A propos de Gólgota Picnic : entretien avec Rodrigo Garcia

Posted by vrdriguez sur 17 février 2012

Golgota picnic s’est tenu à Toulouse du 17 au 20 novembre 2011 au théâtre Garonne à Toulouse. Pendant les représentations, plusieurs organisation fondamentalistes chrétiennes manifestaient à l’extérieur du théâtre. Pus que jamais, Rodrigo Garcia démontre en acte la fonction de la création théâtrale dans la société laïque. Son écriture et la force de son spectacle démontrent à qui veut s’y confronter qu’il est un metteur en scène à la hauteur des questions de l’époque. Rodrigo Garcia a accepté de se prêter à une petite conversation après la représentation du dimanche 20 novembre.

Nous remercions chaleureusement Jacky Ohayon pour nous avoir accueilli au théâtre Garonne et avoir facilité la rencontre avec Rodrigo Garcia.

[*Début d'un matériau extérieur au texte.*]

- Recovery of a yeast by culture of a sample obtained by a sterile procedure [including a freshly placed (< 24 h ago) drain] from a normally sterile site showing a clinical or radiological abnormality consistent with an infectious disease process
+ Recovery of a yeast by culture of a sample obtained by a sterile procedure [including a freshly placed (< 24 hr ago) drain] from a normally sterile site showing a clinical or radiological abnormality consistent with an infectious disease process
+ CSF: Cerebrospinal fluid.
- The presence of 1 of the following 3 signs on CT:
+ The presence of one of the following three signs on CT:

L’entretien s’est déroulé sur la terrasse du théâtre et a été mené par Christiane Terrisse, Victor Rodriguez et Eduardo Scarone (ADA  pour : séminaire Apprendre De l’Artiste).

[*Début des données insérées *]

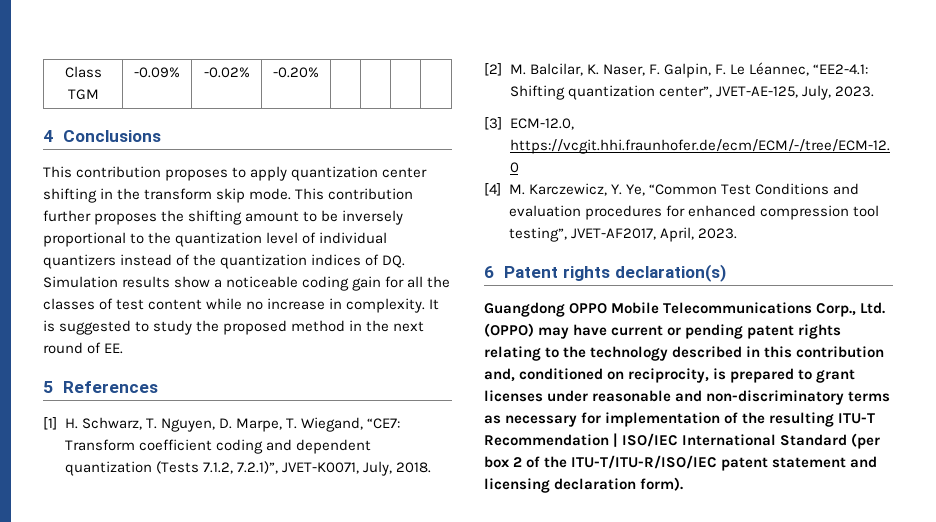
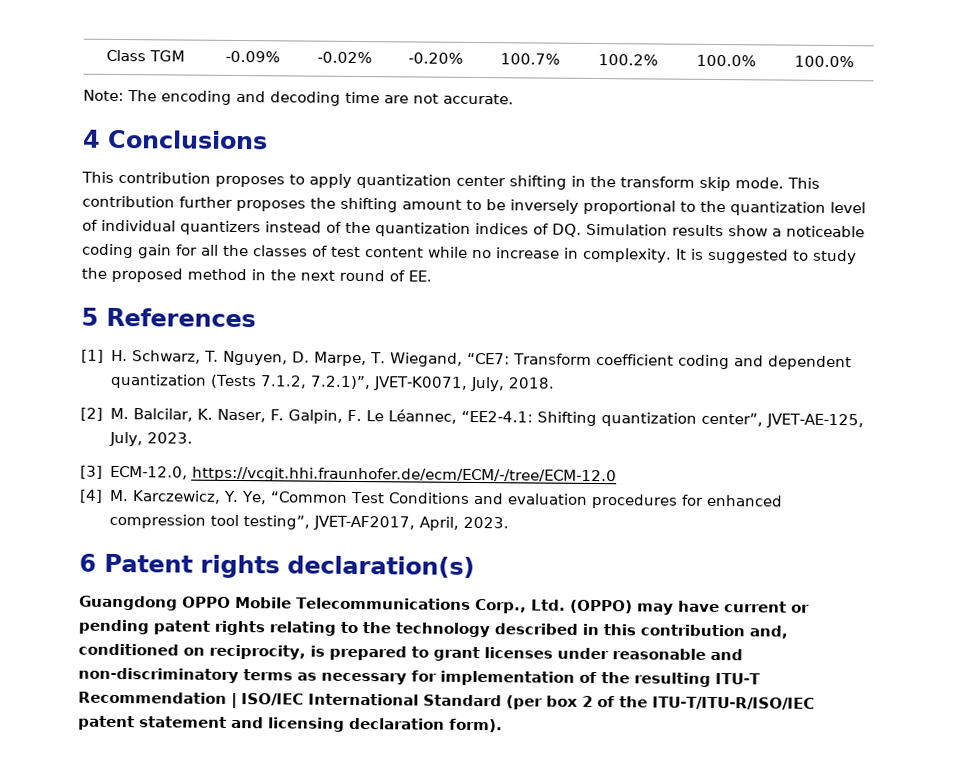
- Class TGM | -0.09% | -0.02% | -0.20% | | | |
+ Class TGM | -0.09% | -0.02% | -0.20% | 100.7% | 100.2% | 100.0% | 100.0%
+ Note: The encoding and decoding time are not accurate.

  • ADA: Pour commencer, peut-être pourriez-vous nous dire quelques mots de la façon dont vous situez ce spectacle dans l’ensemble de votre œuvre ?

  • Rodrigo Garcia : Eh bien, vous voyez, chaque œuvre est différente. C’est un moment diffèrent de ma vie, et aussi un moment différent dans mon expression artistique. Pour ce spectacle, j’avais très envie de revenir à la littérature, pour donner plus d’importance à la parole sur scène. J’ai toujours donné beaucoup d’importance à la parole, plus précisément, au travail sur les textes. Ce qui se passe bien souvent, c’est que l’aspect visuel, performatif, le jeu de l’acteur l’emportent. Cette fois-ci, j’ai renoncé à beaucoup de choses pour mettre au premier plan la littérature.

  • ADA : Et l’idée du spectacle est venu comment ?

  • RG : À partir de mon intérêt pour la Bible. J’ai toujours aimé la Bible, c’est un livre passionnant. Je voulais travailler sur la figure du Christ, sur le texte de la Bible.

  • ADA : Avez-vous une formation religieuse ?

  • RG : Oui, j’ai été à l’école avec les curés.

  • ADA : Ah… comme nous tous ! (rires)

  • RG : Oui, j’allais à la messe et toutes ces choses là.

  • ADA : Jusqu’à quel âge ?

  • RG : jusqu’à dix-huit ans, c’est à dire, beaucoup, beaucoup !

  • ADA : En Argentine ?

  • RG : Oui, bien sûr en Argentine, j’en suis parti à l’âge de 22 ans.

  • ADA : Pour des raisons politiques ?

  • RG : Non, à mon époque toute cette histoire était finie. J’ai vécu tout ça adolescent, mais c’était déjà le début de la démocratie avec Raul Alfonsin.

  • ADA : Quelle a été votre recherche sur ce sujet ? Vous avez commencé par travailler sur les textes religieux ?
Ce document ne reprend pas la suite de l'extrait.